Advanced analytical techniques can help companies identify and eliminate hidden sources of quality problems
Most companies already make use of an array of well-known methodologies to keep quality under control. Those approaches, which include the application of lean-management techniques and Six Sigma tools, have been instrumental in significantly reducing quality deviations. Yet difficult-to-diagnose quality issues still drive up product costs and put reputations at risk.
Today’s heavily instrumented, highly automated production environments present both an opportunity and challenge for quality teams. The opportunity is provided by the sheer size of the “data lake,” which may have grown by orders of magnitude over recent years. The challenge comes in knowing how to make use of all that data. Teams may lack a full picture of the data available to them, or an understanding of its relevance to quality outcomes.
That’s where the machines come in. Advanced analytics approaches are transforming the way companies do many things, from retail operations to procurement, process yield improvement and maintenance planning. Success in these areas has fueled interest in what analytics can do in others — and has spurred growth in the number of off-the-shelf applications and tools.
But on their own, even the smartest analytical tools aren’t enough to produce meaningful quality improvement. That requires the right industry knowledge and careful change management as well. In this article, we’ll look at how one company in the pharma sector applied such a combined approach to its own quality challenges. The results were impressive. The site, which already performed strongly in comparative benchmarks, identified the likely root causes of 75 to 90 percent of its remaining process-related quality deviations, and revealed opportunities to improve overall process stability and control.
ANALYZING THE DATA
The first step in the company’s advanced analytics effort was to capture, store, structure and clean its data. Like all modern pharmaceutical operations, the manufacturing environment was data-rich. Production machinery was highly automated and heavily instrumented. Intermediate and finished products were regularly sampled and analyzed in its on-site quality assurance laboratory. And production staff kept meticulous records.
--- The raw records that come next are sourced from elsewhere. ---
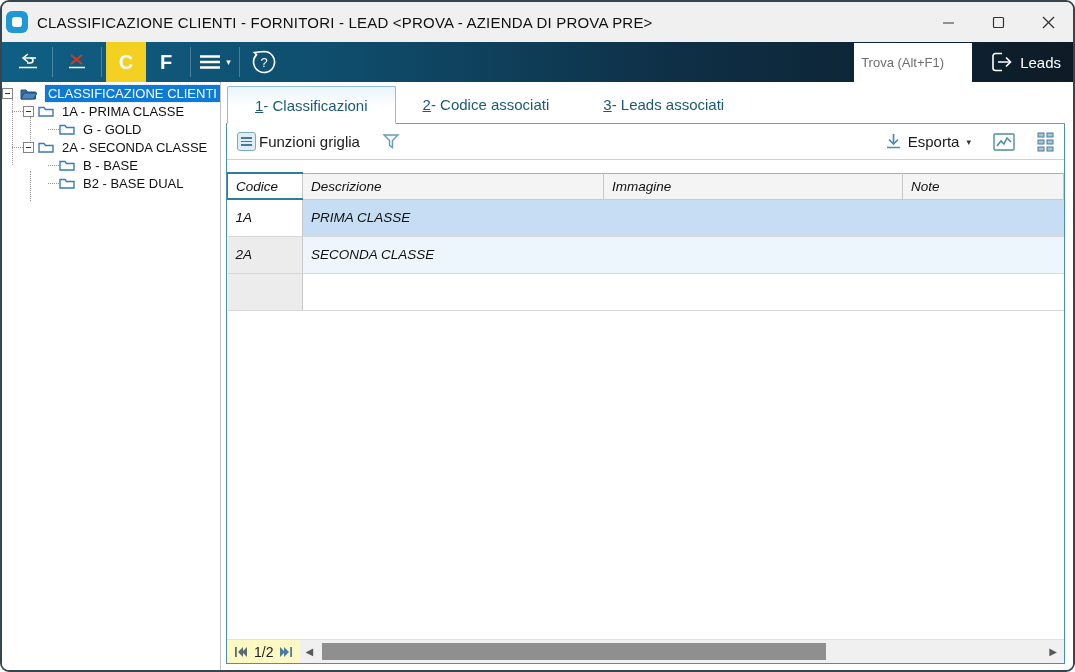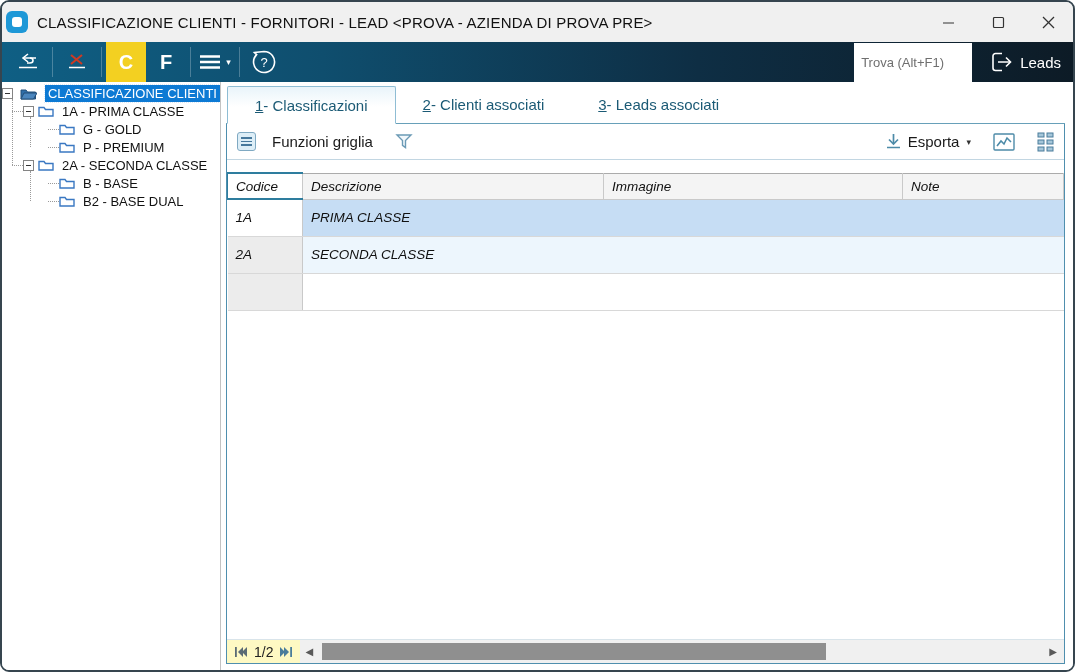--- a/index.html
+++ b/index.html
@@ -253,7 +253,7 @@
         </div>
         <div class="tab">
           <span class="num">2</span>
-            <span> - Clienti associati</span>
+            <span> - Codice associati</span>
         </div>
         <div class="tab">
           <span class="num">3</span>

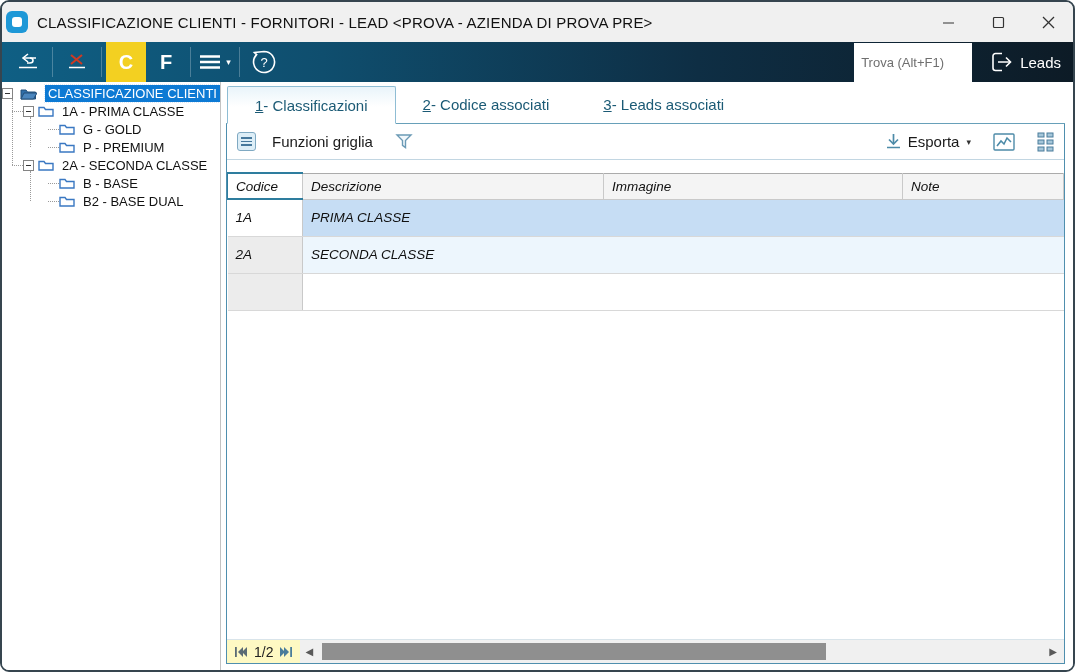--- a/index.html
+++ b/index.html
@@ -210,13 +210,6 @@
         <span class="tlabel">G - GOLD</span>
       </div>
 
-      <div class="trow lvl2">
-        <span class="leader"></span>
-        <svg class="foldericon" width="16" height="12">
-          <path d="M1 2.5 h5 l1.5 2 h7.5 v6.5 h-14 z" fill="#fff" stroke="#3a78c2" stroke-width="1.4"></path>
-        </svg>
-        <span class="tlabel">P - PREMIUM</span>
-      </div>
 
       <div class="trow lvl1">
         <span class="leader"></span>

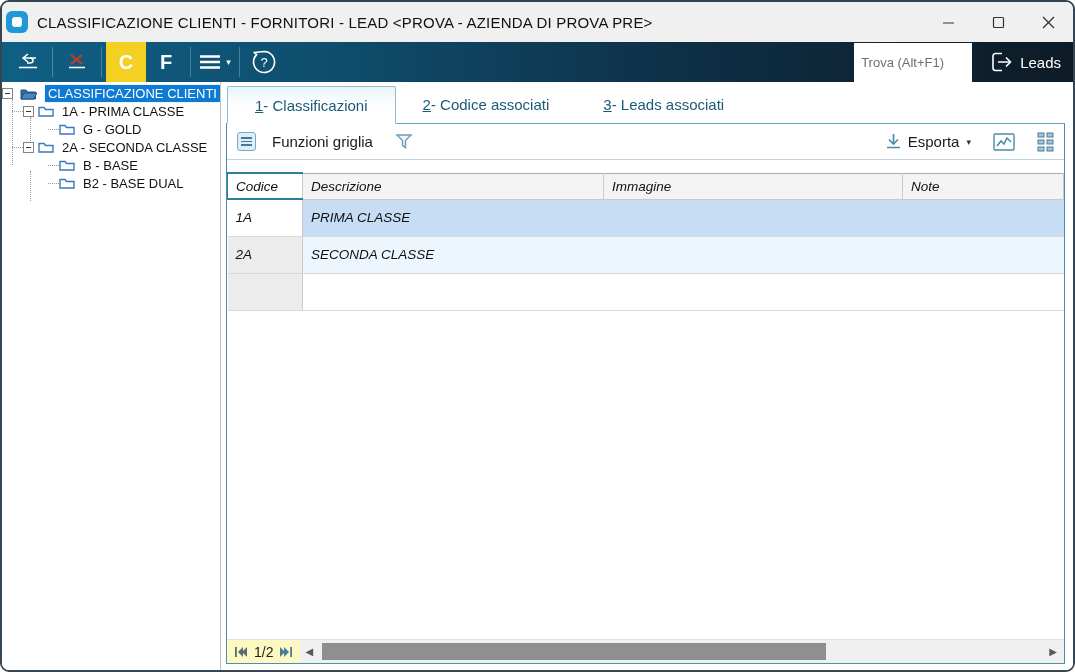--- a/index.html
+++ b/index.html
@@ -67,7 +67,7 @@
     display:flex; flex-direction:column; min-height:0; }
   .gridbar { height:36px; flex:0 0 auto; display:flex; align-items:center; padding:0 10px;
     border-bottom:1px solid #c2d6e2; }
-  .gbtn { display:flex; align-items:center; gap:16px; font-size:15px; color:#1a1a1a; }
+  .gbtn { display:flex; align-items:center; gap:3px; font-size:15px; color:#1a1a1a; }
   .listicon { width:19px; height:19px; border:1px solid #7fa9c2; border-radius:3px;
     background:#ddeef7; display:flex; flex-direction:column; justify-content:center; gap:2px; padding:0 3px; }
   .listicon i { display:block; height:1.5px; background:#46789c; }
Bringing all that data together into a form suitable for automated analysis required significant effort, however. The site stored its data in eight separate databases, using a variety of structured and unstructured formats, running on different computer systems. The objective was to combine data from more than two and a half years of production into a single data lake containing more than 2,000 parameters (Exhibit 1). Achieving that required close cooperation with the company’s IT and compliance functions — especially to uphold corporate data security and regulatory standards.
The next challenge was to identify relationships between process parameters and production deviations. A custom-coded decision-tree model iteratively searched the data lake to find factors associated with an increased probability of quality deviations. To identify the most important relationships, the team looked for specific risk factors, especially process parameter thresholds at which deviations were at least twice as likely to occur (Exhibit 2).
APPLYING HUMAN INSIGHT TO IDENTIFY ROOT CAUSES
The risk-factor analysis identified more than two dozen points of potential interest. But since correlation does not necessarily mean causation, the company had its manufacturing-process specialists review the results. They helped weed out meaningless relationships, such as downstream process parameters associated with upstream deviations, to identify those worthy of further exploration.
The company then conducted deep dives into specific areas. Some of this work took place in front of the analysis screen: looking in detail at the evolution of specific parameters over time, along with the associated incidence of quality deviations, for example. A lot of it happened on the shop floor. The teams studied the way processes were actually run and managed. They looked at factors that could potentially influence variability in process parameters, using well established lean and root-cause analysis tools, such as the 5-whys approach.
That detailed, hands-on work revealed numerous opportunities for improvement. For example, one key process involved an exothermic reaction, with a water cooling system to remove excess heat from the reaction chamber. The analysis showed that higher temperatures during the reaction were associated with a greater number of deviations. Operators had assumed that the cooling system would hold the reaction temperature within an acceptable range, but the time series data showed that the maximum temperature was not well controlled. It had been allowed to rise gradually over a number of months, leading to more deviations.
In response, the team proposed a two-stage action plan. First, the cooling system’s target temperature would be reduced. Second, if the maximum reaction temperature was still too high, the pure water used in the cooling system would be replaced with a lower-temperature solution containing anti-freeze.